## PROBLEM
Could you copy, exactly as written, every line from the first line of the records through the one containing "ucha jahodám, jahody</div>"?

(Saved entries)
Content starts

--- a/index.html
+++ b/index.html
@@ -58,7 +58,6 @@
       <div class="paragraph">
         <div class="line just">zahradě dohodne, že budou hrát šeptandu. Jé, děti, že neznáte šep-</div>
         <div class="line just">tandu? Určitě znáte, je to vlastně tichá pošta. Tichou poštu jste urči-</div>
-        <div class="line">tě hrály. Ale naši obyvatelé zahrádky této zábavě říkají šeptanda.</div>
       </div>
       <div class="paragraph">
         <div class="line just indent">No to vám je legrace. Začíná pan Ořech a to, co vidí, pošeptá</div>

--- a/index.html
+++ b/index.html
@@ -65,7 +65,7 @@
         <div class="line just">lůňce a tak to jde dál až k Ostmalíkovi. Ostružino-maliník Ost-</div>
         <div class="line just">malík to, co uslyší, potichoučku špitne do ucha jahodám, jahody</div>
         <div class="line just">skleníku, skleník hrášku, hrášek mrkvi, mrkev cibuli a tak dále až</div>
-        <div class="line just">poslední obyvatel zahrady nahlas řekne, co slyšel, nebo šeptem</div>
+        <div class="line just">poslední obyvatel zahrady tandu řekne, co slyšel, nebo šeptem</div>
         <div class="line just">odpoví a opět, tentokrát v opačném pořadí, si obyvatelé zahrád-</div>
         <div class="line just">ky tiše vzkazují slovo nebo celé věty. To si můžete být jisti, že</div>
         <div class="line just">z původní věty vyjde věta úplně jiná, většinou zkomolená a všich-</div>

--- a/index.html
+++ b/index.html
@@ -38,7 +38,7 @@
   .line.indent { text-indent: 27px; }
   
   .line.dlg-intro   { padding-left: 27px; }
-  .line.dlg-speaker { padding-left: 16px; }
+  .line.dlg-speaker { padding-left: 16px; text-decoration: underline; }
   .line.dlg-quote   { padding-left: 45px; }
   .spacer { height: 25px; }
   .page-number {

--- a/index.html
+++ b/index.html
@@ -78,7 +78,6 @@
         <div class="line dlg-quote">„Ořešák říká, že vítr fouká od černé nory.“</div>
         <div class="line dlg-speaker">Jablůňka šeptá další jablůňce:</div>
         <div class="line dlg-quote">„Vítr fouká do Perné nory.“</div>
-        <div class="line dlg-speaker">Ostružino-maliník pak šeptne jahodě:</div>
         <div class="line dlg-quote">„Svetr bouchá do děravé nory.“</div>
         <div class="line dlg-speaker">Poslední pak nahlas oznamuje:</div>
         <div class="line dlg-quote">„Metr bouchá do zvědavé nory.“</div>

Content ends

## TASK RESULT
--- a/index.html
+++ b/index.html
@@ -58,7 +58,6 @@
       <div class="paragraph">
         <div class="line just">zahradě dohodne, že budou hrát šeptandu. Jé, děti, že neznáte šep-</div>
         <div class="line just">tandu? Určitě znáte, je to vlastně tichá pošta. Tichou poštu jste urči-</div>
-        <div class="line">tě hrály. Ale naši obyvatelé zahrádky této zábavě říkají šeptanda.</div>
       </div>
       <div class="paragraph">
         <div class="line just indent">No to vám je legrace. Začíná pan Ořech a to, co vidí, pošeptá</div>

--- a/index.html
+++ b/index.html
@@ -65,7 +65,7 @@
         <div class="line just">lůňce a tak to jde dál až k Ostmalíkovi. Ostružino-maliník Ost-</div>
         <div class="line just">malík to, co uslyší, potichoučku špitne do ucha jahodám, jahody</div>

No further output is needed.